I think at least I understand now what is happening here. For me this
happens when I activate the colour panel by clicking on the text field.
That way the cursor for the text view seems to get set twice (or rather
three times), but gets popped once less. There is an additional problem
with text fields as the text view as we seem to get the events here in a
surprising order. I need to look into this for some more time.


On 28.08.2013 06:35, Germán Arias wrote:
> After more tests, I found problems with your hack. Open Ink and then
> select Colors panel at menu and move the mouse (fast) over the textview,
> this will stuck the cursor as an I-beam.
> 
> Germán.
> 
> On 2013-08-27 14:56:52 -0600 Fred Kiefer <address@hidden> wrote:
> 
>> As nobody replied I just committed my hack. On my machines it gives
>> better results than the previous code. Please test whether this is true
>> for you as well.
>>
>> Fred
>>
>> On 26.08.2013 09:09, Fred Kiefer wrote:
>>> It may have seemed that there was no reaction to this mail but in truth
>>> I have tried to understand the issue at least once in the previous
>>> weeks. It just took me so long to come up with an idea. Last night I
>>> finally found something promising. This was only possible with this
>>> great example code that demonstrates the problem!
>>>
>>> What I notices is that the method [NSWindow
>>> _checkCursorRectangles:forEvent:] that converts mouse move events in to
>>> NSCursorUpdate events goes through the list of views and detects both
>>> exit and enter events. In most cases this will find either an exit or an
>>> enter event, but sometimes the mouse moves directly from one tracking
>>> rectangle to another. Now if there is an exit and an entered event, the
>>> order in which they get detected is undefined. In that case it may
>>> happen that we produce first an mouse entered event and then an exited
>>> event. Which will basically leave the mouse cursor unchanged as we get a
>>> push followed by a pop. I think that what we should get is first a pop
>>> and then a push. Which means that we should go through the exit events
>>> first and then detect the enter events. Within the exit events the order
>>> isn't important, we just need the right count and within the enter
>>> events the order should be outer to inner, which is guaranteed by our
>>> code, as long as views don't overlap.

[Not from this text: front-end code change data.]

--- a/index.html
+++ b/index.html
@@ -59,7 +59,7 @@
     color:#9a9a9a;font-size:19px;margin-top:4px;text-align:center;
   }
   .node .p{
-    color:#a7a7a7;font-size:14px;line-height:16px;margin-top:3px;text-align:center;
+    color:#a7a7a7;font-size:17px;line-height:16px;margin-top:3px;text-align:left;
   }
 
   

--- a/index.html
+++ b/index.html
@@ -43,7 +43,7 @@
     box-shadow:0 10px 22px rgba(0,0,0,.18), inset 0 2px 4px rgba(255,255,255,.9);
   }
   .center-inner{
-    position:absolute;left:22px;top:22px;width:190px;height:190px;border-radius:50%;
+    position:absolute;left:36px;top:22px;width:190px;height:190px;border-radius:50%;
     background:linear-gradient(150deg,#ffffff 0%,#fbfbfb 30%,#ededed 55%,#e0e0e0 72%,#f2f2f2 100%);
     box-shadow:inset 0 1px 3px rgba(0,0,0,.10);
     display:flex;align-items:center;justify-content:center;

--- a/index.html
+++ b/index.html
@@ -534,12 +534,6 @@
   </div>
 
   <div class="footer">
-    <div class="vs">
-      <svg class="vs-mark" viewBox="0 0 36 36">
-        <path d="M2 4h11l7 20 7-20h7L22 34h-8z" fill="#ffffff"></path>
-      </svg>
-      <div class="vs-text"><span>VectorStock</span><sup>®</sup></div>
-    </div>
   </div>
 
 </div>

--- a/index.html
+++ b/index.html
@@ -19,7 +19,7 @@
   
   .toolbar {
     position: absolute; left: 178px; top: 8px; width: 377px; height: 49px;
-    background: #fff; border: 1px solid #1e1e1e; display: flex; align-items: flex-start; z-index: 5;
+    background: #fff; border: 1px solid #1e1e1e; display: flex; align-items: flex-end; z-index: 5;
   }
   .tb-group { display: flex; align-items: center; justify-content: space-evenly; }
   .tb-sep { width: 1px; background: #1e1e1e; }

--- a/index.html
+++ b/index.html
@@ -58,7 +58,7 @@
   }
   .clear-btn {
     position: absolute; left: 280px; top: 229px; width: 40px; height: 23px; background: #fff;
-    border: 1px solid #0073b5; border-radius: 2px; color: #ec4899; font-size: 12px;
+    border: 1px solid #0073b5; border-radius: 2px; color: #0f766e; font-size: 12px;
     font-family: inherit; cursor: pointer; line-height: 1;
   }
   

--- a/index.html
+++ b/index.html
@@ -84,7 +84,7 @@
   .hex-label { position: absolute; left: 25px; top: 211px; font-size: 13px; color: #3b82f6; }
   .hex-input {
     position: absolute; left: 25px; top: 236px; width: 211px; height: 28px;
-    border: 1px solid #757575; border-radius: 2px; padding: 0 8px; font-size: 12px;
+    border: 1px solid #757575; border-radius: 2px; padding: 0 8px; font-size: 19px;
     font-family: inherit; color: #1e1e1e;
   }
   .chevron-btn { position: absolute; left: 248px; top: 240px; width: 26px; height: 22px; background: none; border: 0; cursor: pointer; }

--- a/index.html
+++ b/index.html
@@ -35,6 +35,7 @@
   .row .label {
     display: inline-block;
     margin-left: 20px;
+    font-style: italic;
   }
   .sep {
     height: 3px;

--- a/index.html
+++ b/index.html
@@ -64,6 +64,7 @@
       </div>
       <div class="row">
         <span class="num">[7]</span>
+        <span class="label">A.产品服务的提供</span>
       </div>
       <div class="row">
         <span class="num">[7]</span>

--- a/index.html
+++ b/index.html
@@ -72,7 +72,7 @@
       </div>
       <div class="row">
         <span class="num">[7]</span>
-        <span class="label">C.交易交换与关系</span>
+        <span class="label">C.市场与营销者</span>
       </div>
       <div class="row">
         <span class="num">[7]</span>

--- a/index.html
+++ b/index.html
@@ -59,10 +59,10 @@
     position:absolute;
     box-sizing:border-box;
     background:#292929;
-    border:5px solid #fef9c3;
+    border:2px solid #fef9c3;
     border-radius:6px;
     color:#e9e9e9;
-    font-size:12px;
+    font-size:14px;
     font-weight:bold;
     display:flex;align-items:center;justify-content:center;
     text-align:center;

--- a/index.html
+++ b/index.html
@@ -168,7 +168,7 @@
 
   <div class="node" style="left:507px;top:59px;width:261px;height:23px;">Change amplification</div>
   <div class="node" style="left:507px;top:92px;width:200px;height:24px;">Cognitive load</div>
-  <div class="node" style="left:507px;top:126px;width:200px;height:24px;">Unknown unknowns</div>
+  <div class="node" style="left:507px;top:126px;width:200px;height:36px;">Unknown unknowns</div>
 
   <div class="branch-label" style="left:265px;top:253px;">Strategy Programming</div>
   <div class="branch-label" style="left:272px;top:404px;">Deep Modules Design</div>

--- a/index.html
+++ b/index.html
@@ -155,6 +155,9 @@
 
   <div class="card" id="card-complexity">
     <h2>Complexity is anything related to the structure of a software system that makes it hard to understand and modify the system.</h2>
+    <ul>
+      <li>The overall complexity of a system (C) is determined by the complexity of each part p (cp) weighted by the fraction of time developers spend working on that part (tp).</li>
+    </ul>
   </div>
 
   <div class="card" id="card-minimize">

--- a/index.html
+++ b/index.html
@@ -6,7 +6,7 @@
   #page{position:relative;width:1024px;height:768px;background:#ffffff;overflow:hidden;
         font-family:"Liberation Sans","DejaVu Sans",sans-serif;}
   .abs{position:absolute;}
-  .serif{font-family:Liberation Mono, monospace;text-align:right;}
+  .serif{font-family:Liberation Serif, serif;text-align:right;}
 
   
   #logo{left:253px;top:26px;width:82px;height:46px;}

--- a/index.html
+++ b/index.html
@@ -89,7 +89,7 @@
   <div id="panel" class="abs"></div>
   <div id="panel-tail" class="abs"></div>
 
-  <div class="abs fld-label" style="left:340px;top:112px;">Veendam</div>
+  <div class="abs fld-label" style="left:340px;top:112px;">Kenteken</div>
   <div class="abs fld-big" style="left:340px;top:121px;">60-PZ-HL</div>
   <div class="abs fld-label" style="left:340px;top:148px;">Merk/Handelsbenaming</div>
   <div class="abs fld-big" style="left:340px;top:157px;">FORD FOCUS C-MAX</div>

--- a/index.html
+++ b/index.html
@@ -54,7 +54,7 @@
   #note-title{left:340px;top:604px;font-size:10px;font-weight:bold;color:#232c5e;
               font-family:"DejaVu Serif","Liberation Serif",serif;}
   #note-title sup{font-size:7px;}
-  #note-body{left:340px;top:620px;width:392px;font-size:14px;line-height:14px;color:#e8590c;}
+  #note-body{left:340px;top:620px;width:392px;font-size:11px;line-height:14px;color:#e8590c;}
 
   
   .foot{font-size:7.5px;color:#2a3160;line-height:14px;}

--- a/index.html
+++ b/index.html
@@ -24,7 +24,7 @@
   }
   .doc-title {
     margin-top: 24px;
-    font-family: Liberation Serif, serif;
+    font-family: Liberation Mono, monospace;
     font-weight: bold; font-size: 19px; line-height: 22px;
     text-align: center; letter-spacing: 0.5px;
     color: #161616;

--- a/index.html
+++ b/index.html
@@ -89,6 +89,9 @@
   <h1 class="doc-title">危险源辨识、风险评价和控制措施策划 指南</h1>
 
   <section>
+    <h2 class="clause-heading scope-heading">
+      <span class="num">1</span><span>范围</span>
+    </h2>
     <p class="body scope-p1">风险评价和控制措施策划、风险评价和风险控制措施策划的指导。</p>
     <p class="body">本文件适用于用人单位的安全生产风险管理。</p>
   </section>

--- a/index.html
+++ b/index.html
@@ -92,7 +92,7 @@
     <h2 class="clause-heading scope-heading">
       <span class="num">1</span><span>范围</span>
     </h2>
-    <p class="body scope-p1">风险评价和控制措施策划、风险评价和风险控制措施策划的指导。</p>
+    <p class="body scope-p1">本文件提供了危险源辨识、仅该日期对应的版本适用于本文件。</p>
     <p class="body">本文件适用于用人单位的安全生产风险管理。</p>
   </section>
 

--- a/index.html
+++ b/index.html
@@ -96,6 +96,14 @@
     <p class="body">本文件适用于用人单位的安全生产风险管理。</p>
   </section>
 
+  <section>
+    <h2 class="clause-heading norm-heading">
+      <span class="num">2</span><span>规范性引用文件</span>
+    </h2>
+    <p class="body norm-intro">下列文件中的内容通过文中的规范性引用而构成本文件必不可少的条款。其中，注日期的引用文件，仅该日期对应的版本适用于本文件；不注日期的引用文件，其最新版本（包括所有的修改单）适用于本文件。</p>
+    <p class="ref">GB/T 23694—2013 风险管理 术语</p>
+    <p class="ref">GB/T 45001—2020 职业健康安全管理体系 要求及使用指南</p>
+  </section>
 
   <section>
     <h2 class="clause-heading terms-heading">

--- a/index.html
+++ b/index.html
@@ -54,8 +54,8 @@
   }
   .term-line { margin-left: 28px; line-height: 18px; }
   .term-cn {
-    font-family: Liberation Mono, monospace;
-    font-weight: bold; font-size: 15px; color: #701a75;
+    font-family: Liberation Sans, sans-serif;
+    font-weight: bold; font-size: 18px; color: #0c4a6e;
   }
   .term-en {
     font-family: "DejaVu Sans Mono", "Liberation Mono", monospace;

>>> A simple way to see that this corrects the issue is to hack line 3644 of
>>> NSWindow.m to post the enter event at the end of the queue. That way we
>>> always get the exit events before the enter events and the later will
>>> come in the correct order. This still is a hack, as we shouldn't post to
>>> the different ends of the queue, this could mess around horribly with
>>> what ever else is already in the event queue.
>>>
>>> A proper solution could be to have a separate method to detect exit and
>>> enter events. But this could be a lot slower than the current code. Or
>>> we could send the exit events directly while posting the entered events
>>> to the front of the queue. (In which case they would again be in the
>>> wrong order the inner ones would come before the outer ones) Or we could
>>> get all the NSCursorUpdate from the queue, sort them, exits first, and
>>> process them in that order. But if there are two independent events the
>>> overall sort would result in the incorrect order. (If we put the events
>>> at the end of the queue)
>>>
>>> Not sure, anybody with a better idea?